If they wanted to be the next Microsoft, Netscape should have looked more closely at how Bill Gates did it -- he kept his mouth shut until it was too late for IBM to respond.

Back then, critics used the term "mooning Microsoft" to describe Netscape's attention-getting tactics. I would make a couple of points in response. One is that if you want people to adopt a new platform, they have to be convinced that you are going to succeed, and not become an orphan. You can't fight a platform war in secret.

Second, it is not clear that Netscape's key backers cared whether or not Netscape won the platform war. If you're Jim Clark or Kleiner-Perkins, you can make a lot of money by convincing Wall Street that you are going to be the next Microsoft, even if you have no way of achieving that objective. So you "moon Microsoft" to pump up the stock, and then sell it. I think that there was a lot of that going on with Netscape.

Which brings me to what I think is the biggest myth about Netscape, which is that they were a great engineering company. They were a crappy engineering company. Their web server software, which had the biggest potential for earning revenue, was so bad that it got no traction even though for a couple of years there was no meaningful competition. The Netscape web site did not even use Netscape's proprietary scripting language--the Netscape webmasters could not deal with all the bugs. The company would not even eat its own dogfood.

Netscape was what economist Burton Malkiel used to call a "Castle in the Sky." In the early editions of his book A Random Walk Down Wall Street, Malkiel used that term to describe a stock that fires the investor's imagination. Netscape was conceived, designed, and executed as a "castle in the sky." There was no foundation.

The Wall Streeters that Eliot Spitzer and other crusaders are going after are petty criminals. The multi-billion-dollar con artists, like John Doerr and other venture capitalists who created the castles in the sky, are untouched.

Posted by Arnold at 5:21 PM | Email this entry | Category: business models
  Comments and Trackbacks

I remember downloading the netscape source when it became available.. what a mess, like a lot of code out there. why doesn't the business press ever make an issue of what a company's code looks like, is it because the code just isn't available? I seriously believe that any reasonably intelligent person (ok, maybe someone who's written some script) should be able to look at a snippet of source code, say a single function or a class interface, and tell you what that piece of code does.

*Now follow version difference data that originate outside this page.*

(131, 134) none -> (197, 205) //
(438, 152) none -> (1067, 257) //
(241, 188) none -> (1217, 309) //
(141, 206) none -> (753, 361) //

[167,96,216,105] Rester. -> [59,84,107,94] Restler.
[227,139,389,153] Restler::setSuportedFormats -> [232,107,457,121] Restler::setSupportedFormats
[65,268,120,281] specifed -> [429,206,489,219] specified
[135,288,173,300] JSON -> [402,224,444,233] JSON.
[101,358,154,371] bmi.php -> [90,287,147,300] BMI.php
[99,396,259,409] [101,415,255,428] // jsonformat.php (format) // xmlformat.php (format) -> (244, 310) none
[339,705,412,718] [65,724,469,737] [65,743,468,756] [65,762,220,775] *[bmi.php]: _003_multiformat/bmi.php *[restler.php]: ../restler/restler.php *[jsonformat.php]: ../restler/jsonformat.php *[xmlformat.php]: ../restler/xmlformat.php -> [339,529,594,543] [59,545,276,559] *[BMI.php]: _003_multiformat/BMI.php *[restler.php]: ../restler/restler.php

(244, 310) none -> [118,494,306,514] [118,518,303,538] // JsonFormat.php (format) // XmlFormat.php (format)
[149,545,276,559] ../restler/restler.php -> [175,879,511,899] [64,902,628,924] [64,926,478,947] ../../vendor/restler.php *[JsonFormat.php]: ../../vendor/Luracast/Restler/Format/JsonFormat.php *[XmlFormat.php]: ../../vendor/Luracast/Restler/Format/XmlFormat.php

Posted by greg on November 11, 2003 07:58 PM | Permalink to Comment

Well said, Mr. Kling. Also: Why is James Barksdale considered savvy in some quarters, instead of the laughingstock he actually is?

Posted by timks on November 13, 2003 02:28 PM | Permalink to Comment

Tim,
Probably because James is rich. So he lost a lot of other people's money. He still got his. Sounds like he was savvier than I am.
Some Guy

Posted by Some Guy on November 14, 2003 08:42 PM | Permalink to Comment

I'd find this to be an interesting perspective if I didn't disagree with your technical assessment of the Netscape Enterprise Server software. This software is still in use, and I have worked with it on a variety of projects throughout my career, including a major sports entertainment property that I am currently working on. (I am in no way affiliated with the team that made the software, and I have never worked for Netscape.) If the software is robust and stable enough to serve CNN.com, I would venture to say it is not crappy. As a Web Application server, it was not a very good platform, but it works fine with some of the major Web application software that is currently available.

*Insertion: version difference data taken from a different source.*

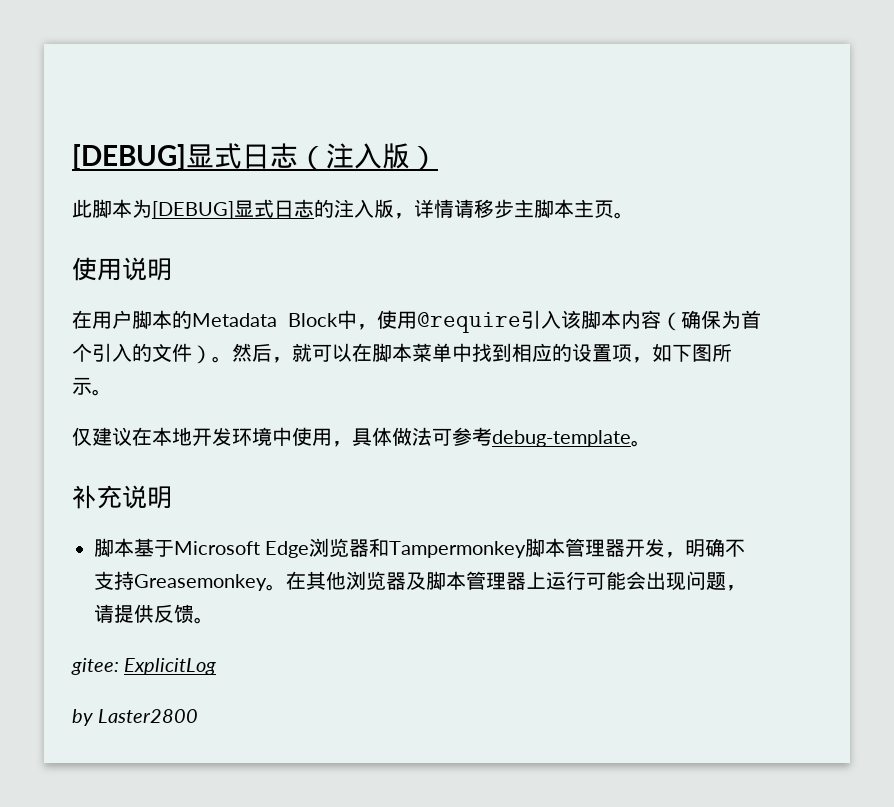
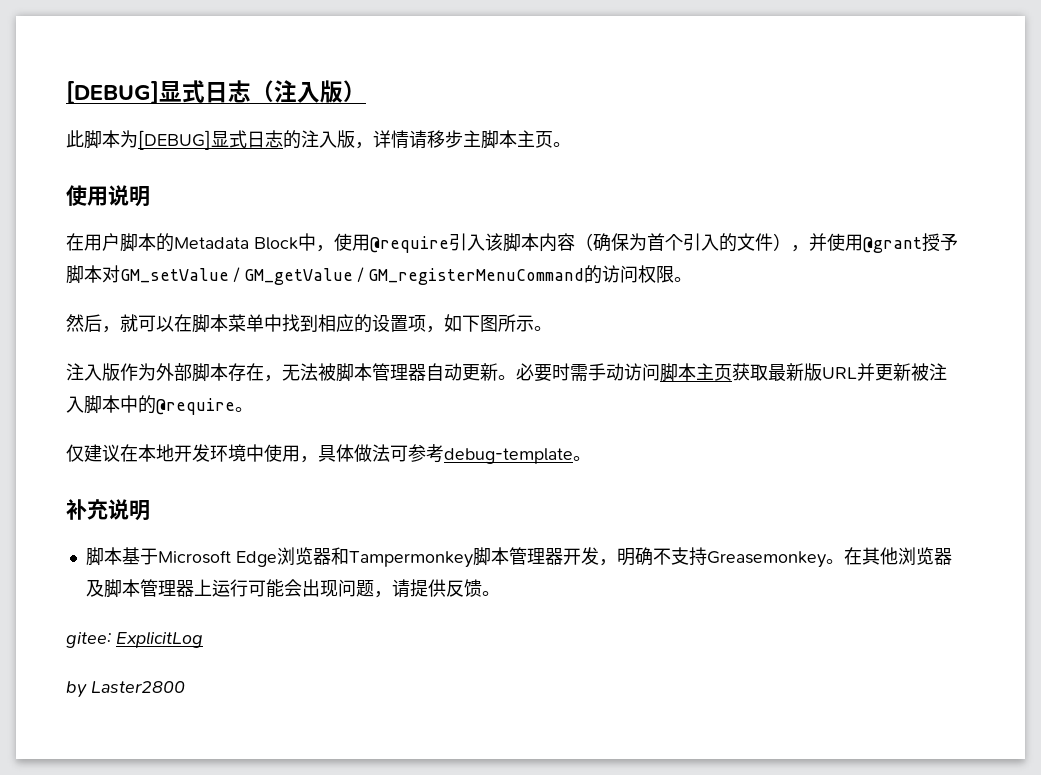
[212,356,232,363] 。 -> [791,233,958,253] [66,265,692,285] ，并使用@grant授予脚本对GM_setValue / GM_getValue / GM_registerMenuCommand的访问权限。 //
(112, 392) none -> [66,363,947,382] [66,395,253,415] // 注入版作为外部脚本存在，无法被脚本管理器自动更新。必要时需手动访问脚本主页获取最新版URL并更新被注入脚本中的@require。

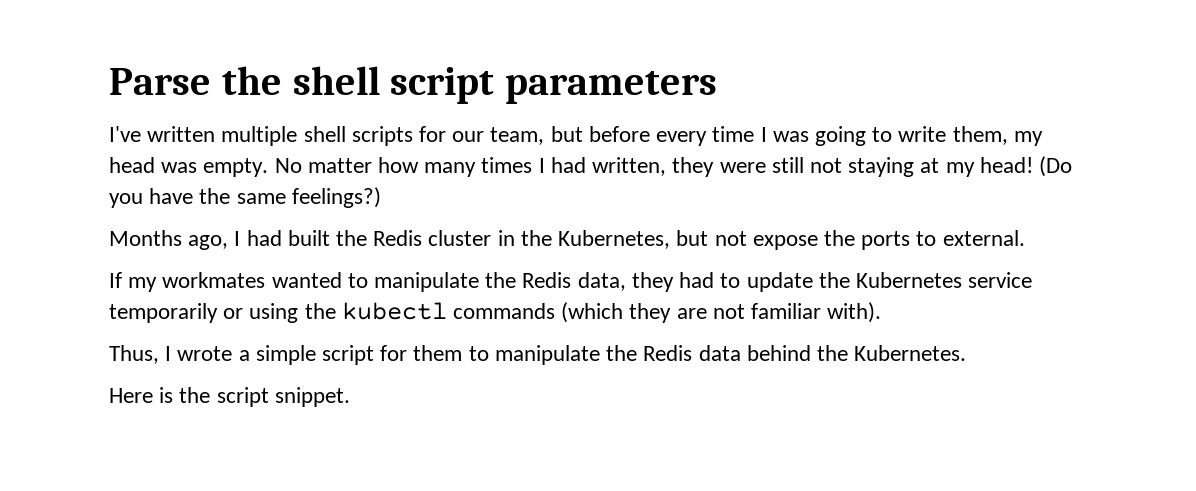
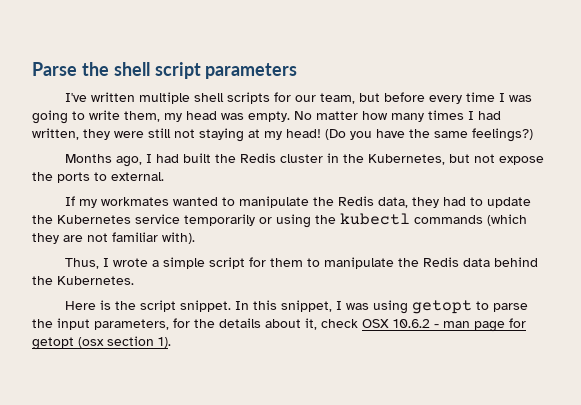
(350, 397) none -> [234,300,528,314] [32,318,526,332] [32,336,171,350] In this snippet, I was using getopt to parse the input parameters, for the details about it, check OSX 10.6.2 - man page for getopt (osx section 1).

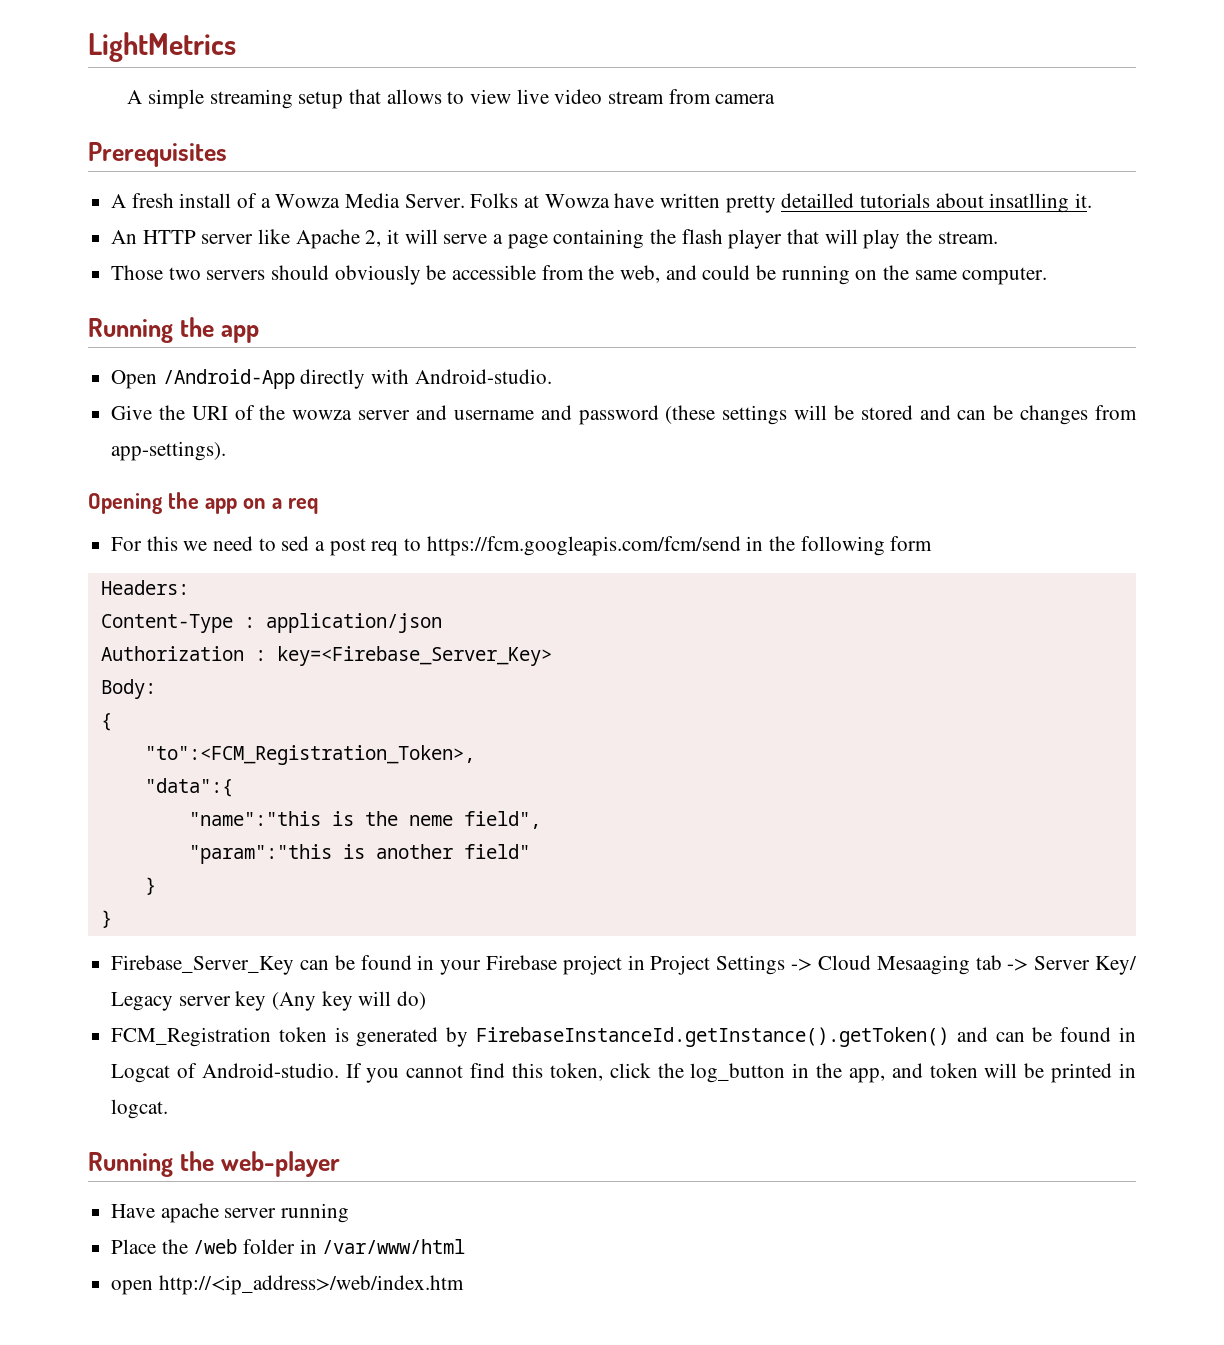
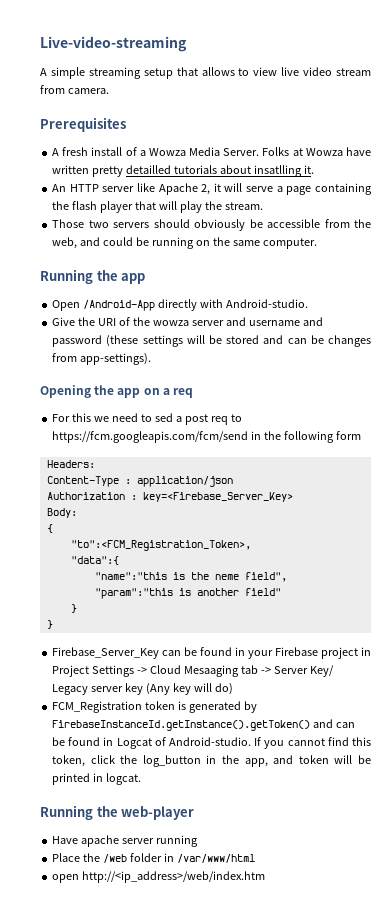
[88,32,236,62] LightMetrics -> [40,36,187,52] Live-video-streaming
[715,94,776,104] camera -> [67,88,109,94] camera.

Posted by Robert Occhialini on November 16, 2003 09:26 PM | Permalink to Comment

"They were a crappy engineering company."

I'm not sure why you say this, you don't elaborate as to why specifically. The Netscape engineers were some of the brightest and most talented people in the industry, many of them still are. I'm not talking about the "rockstar overnight millionaires." I'm talking about scores of everyday Joes and Janes. They had good product support, they had good channel support and they had decent customer support. No, they didn't lead the industry in any of those categories, including product development but, they were no worse than Sun, whom they learned most it from.

"Their web server software, which had the biggest potential for earning revenue, was so bad that it got no traction even though for a couple of years there was no meaningful competition."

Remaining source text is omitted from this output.